On Flow States, Peak Performance, and The Pursuit of Fulfilling Work
How the technology era has set the stage for helping us hack our flow

What makes life worth living? What makes us happy?
The ancient Greeks, starting with Aristotle, pondered endlessly over such questions. They concocted the Greek term “eudaimonia”, commonly translated to “happiness” or “welfare”. Eudaimonia has since been used by philosophers and psychologists alike to explore and define happiness.
Eudaimonia is about individual happiness; according to Deci and Ryan (2006: 2), it maintains that:
“…well-being is not so much an outcome or end state as it is a process of fulfilling or realizing one’s daimon or true nature — that is, of fulfilling one’s virtuous potentials and living as one was inherently intended to live.”
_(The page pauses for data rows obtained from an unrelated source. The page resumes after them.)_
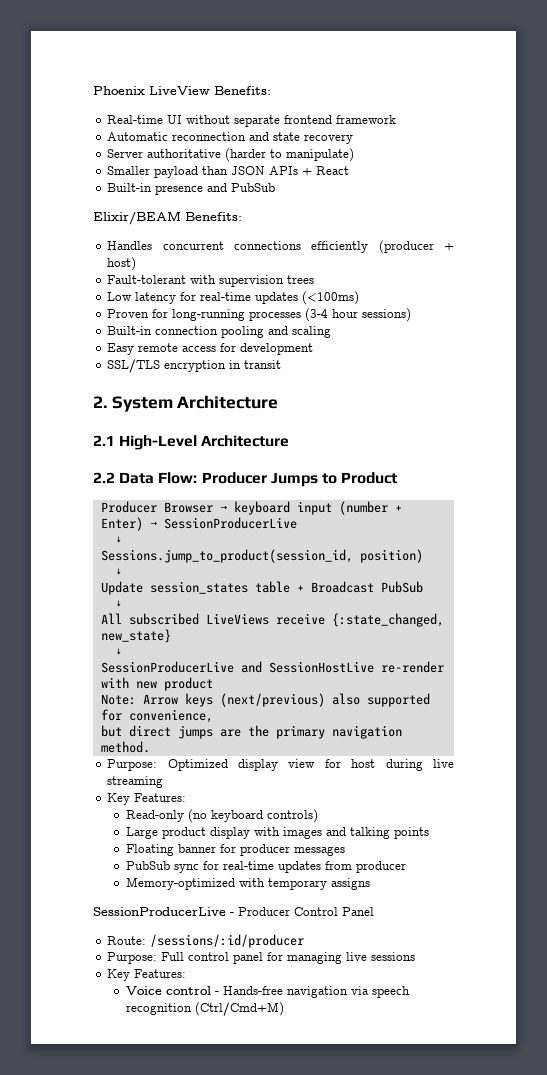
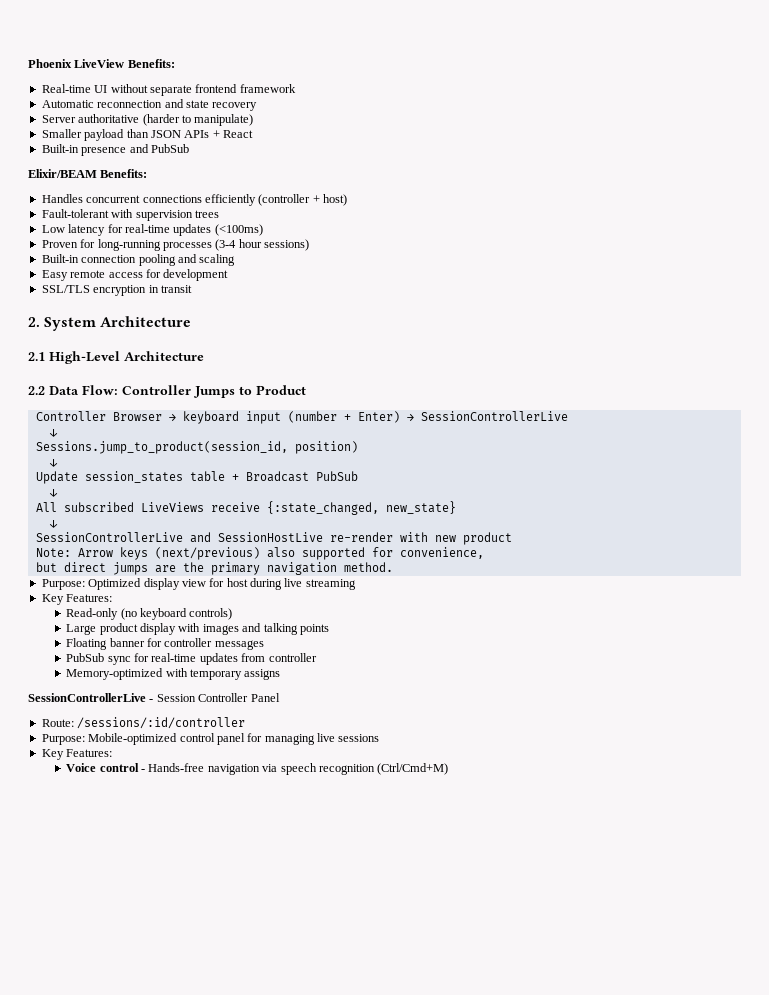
- Handles concurrent connections efficiently (producer + host)
+ Handles concurrent connections efficiently (controller + host)
- 2.2 Data Flow: Producer Jumps to Product
+ 2.2 Data Flow: Controller Jumps to Product
- Producer Browser → keyboard input (number + Enter) → SessionProducerLive
+ Controller Browser → keyboard input (number + Enter) → SessionControllerLive
- SessionProducerLive and SessionHostLive re-render with new product
+ SessionControllerLive and SessionHostLive re-render with new product
- Floating banner for producer messages
+ Floating banner for controller messages
- PubSub sync for real-time updates from producer
+ PubSub sync for real-time updates from controller
- SessionProducerLive - Producer Control Panel
+ SessionControllerLive - Session Controller Panel
- Route: /sessions/:id/producer
- Purpose: Full control panel for managing live sessions
+ Route: /sessions/:id/controller
+ Purpose: Mobile-optimized control panel for managing live sessions

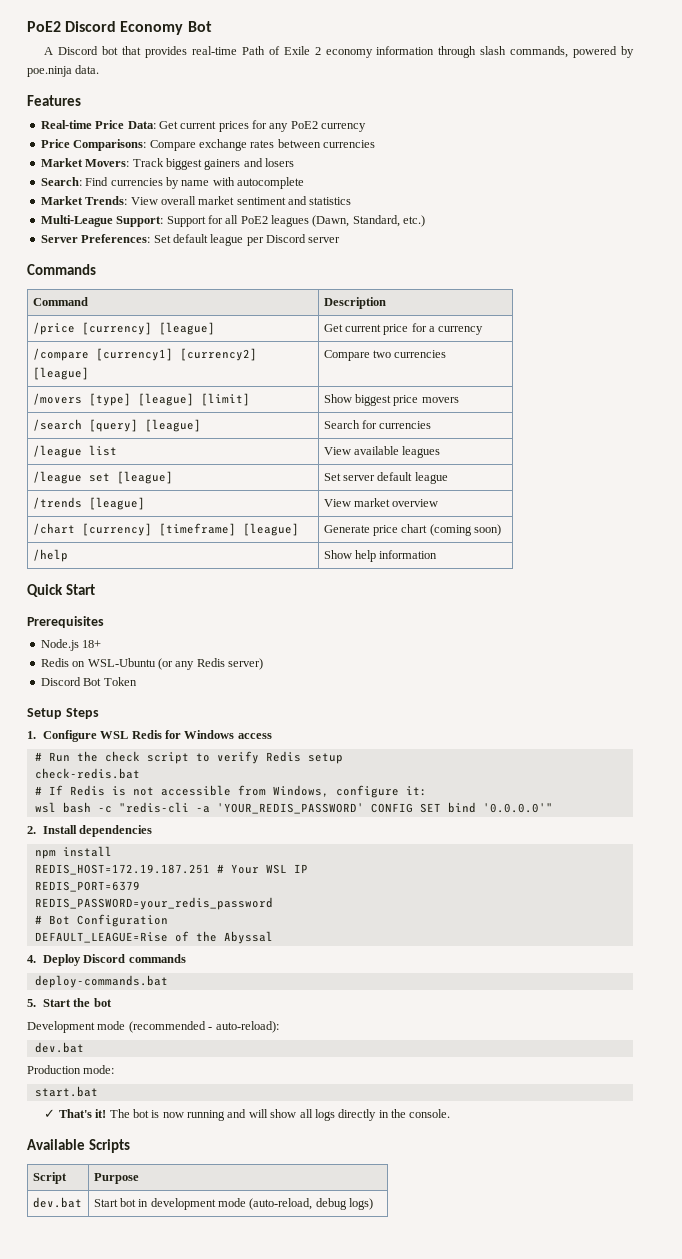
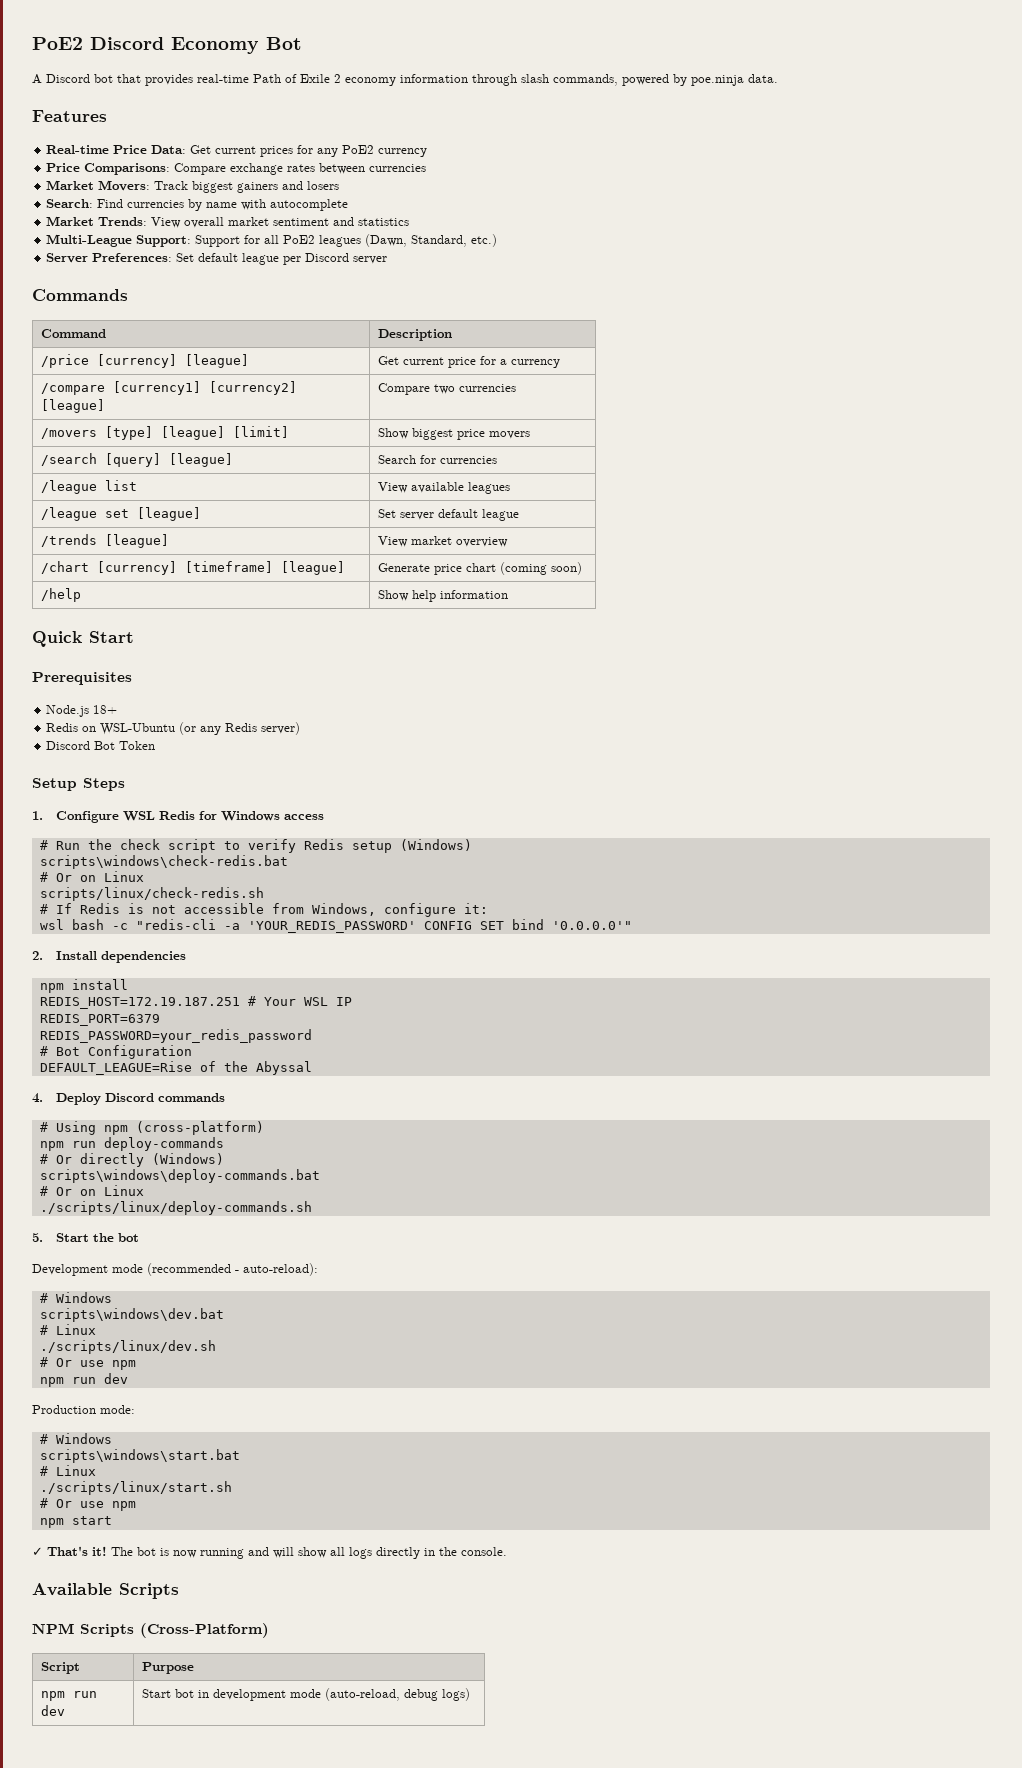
- # Run the check script to verify Redis setup
- check-redis.bat
+ # Run the check script to verify Redis setup (Windows)
+ scripts\windows\check-redis.bat
+ # Or on Linux
+ scripts/linux/check-redis.sh
- deploy-commands.bat
+ # Using npm (cross-platform)
+ npm run deploy-commands
+ # Or directly (Windows)
+ scripts\windows\deploy-commands.bat
+ # Or on Linux
+ ./scripts/linux/deploy-commands.sh
  Development mode (recommended - auto-reload):
- dev.bat
+ # Windows
+ scripts\windows\dev.bat
+ # Linux
+ ./scripts/linux/dev.sh
+ # Or use npm
+ npm run dev
  Production mode:
- start.bat
+ # Windows
+ scripts\windows\start.bat
+ # Linux
+ ./scripts/linux/start.sh
+ # Or use npm
+ npm start
+ NPM Scripts (Cross-Platform)
- dev.bat | Start bot in development mode (auto-reload, debug logs)
+ npm run dev | Start bot in development mode (auto-reload, debug logs)

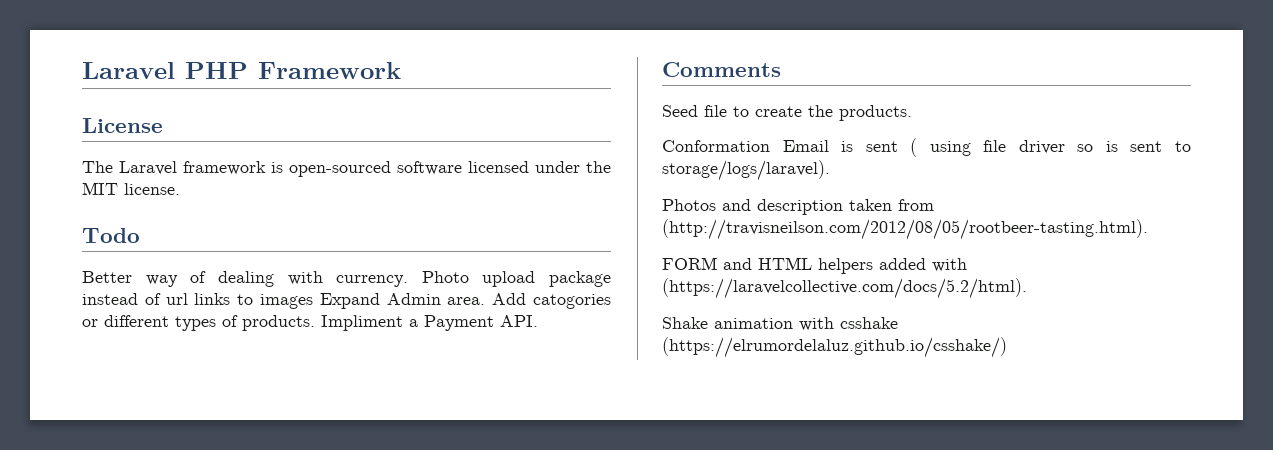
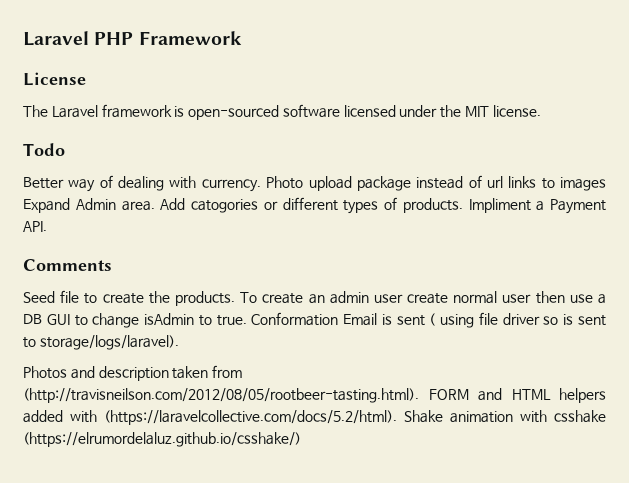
- Seed file to create the products.
- Conformation Email is sent ( using file driver so is sent to storage/logs/laravel).
+ Seed file to create the products. To create an admin user create normal user then use a DB GUI to change isAdmin to true. Conformation Email is sent ( using file driver so is sent to storage/logs/laravel).
- Photos and description taken from (http://travisneilson.com/2012/08/05/rootbeer-tasting.html).
- FORM and HTML helpers added with (https://laravelcollective.com/docs/5.2/html).
- Shake animation with csshake (https://elrumordelaluz.github.io/csshake/)
+ Photos and description taken from (http://travisneilson.com/2012/08/05/rootbeer-tasting.html). FORM and HTML helpers added with (https://laravelcollective.com/docs/5.2/html). Shake animation with csshake (https://elrumordelaluz.github.io/csshake/)

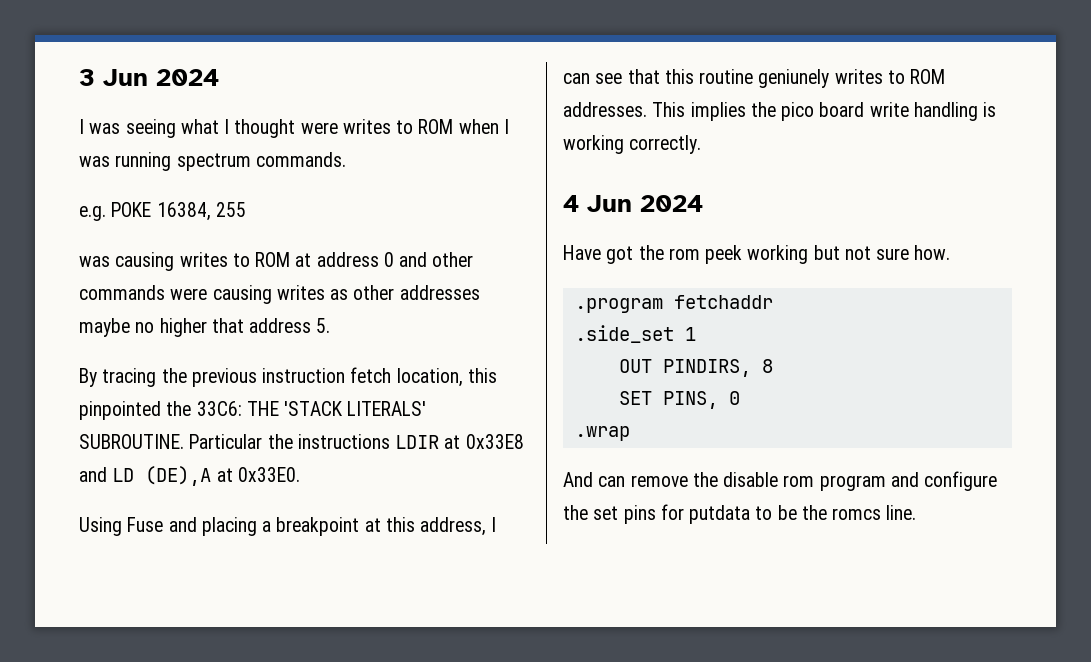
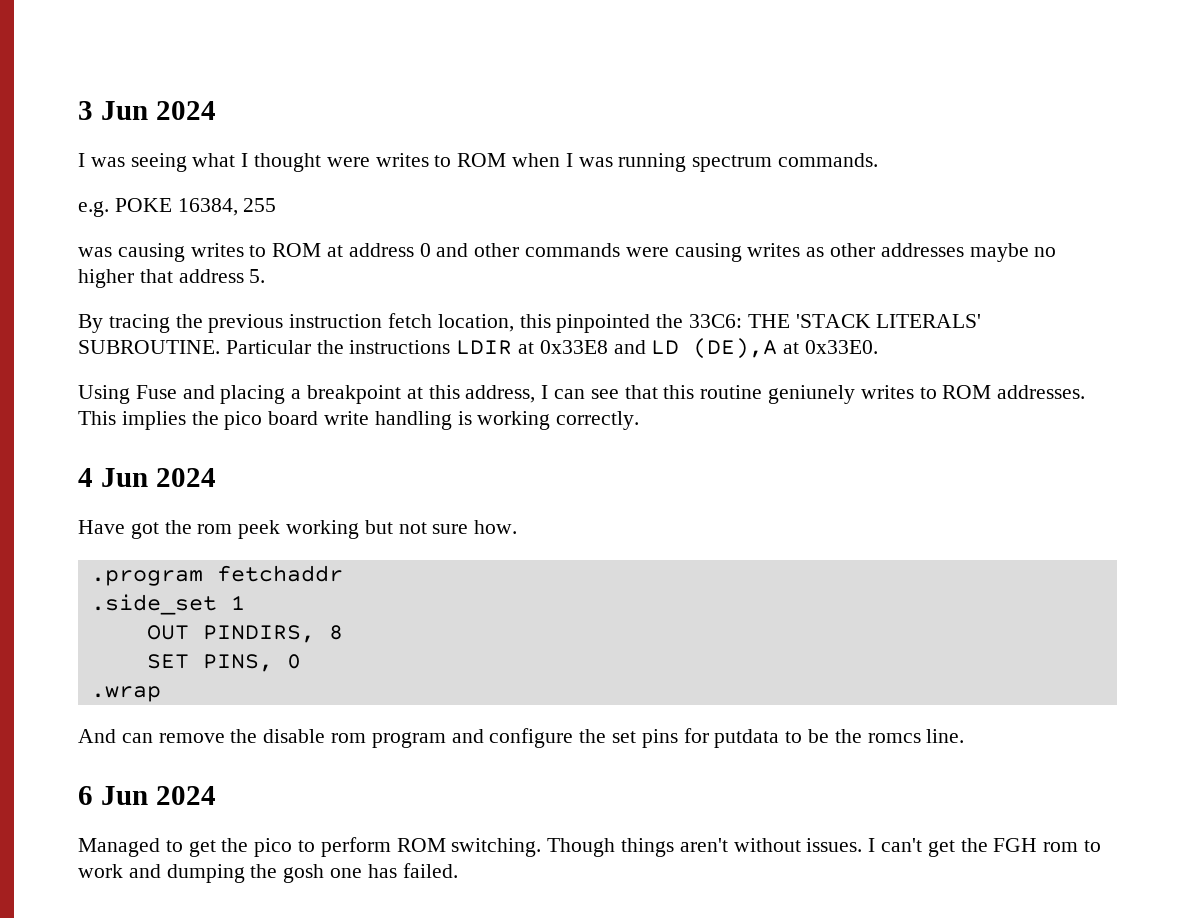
+ 6 Jun 2024
+ Managed to get the pico to perform ROM switching. Though things aren't without issues. I can't get the FGH rom to work and dumping the gosh one has failed.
Despite our attempts over the past few centuries to solve the mystery behind what makes us happy, we are now in the middle of a mental health epidemic.
According to the World Health Organization, a reported 264 million people suffer from depression. Meanwhile, Gallup polls report that only 15% of the world’s one-billion full-time workers are engaged at work. If we consider this with the fact that the average person spends 35–44 hours per week at work out of around 100 waking hours, then that’s over 40% of our time spent disengaged and unhappy.
This is an incredibly tragic waste of human time and potential.
We need not look at the statistics to know that how most humans live out their lives is not attuned to what makes us happy.
We have all heard countless stories of mid-life crises, mediocrity, and overall disengagement from daily life that has plagued generation after generation since the industrial era. Most adults spend the entirety of their lives doing mundane work that is a disservice to the full spectrum of human creativity and cognitive potential.
It’s no secret that a life driven by boring and unfulfilling work, material desires, instant gratification, and leisurely time dedicated towards activities like TV addiction, does not make us happy.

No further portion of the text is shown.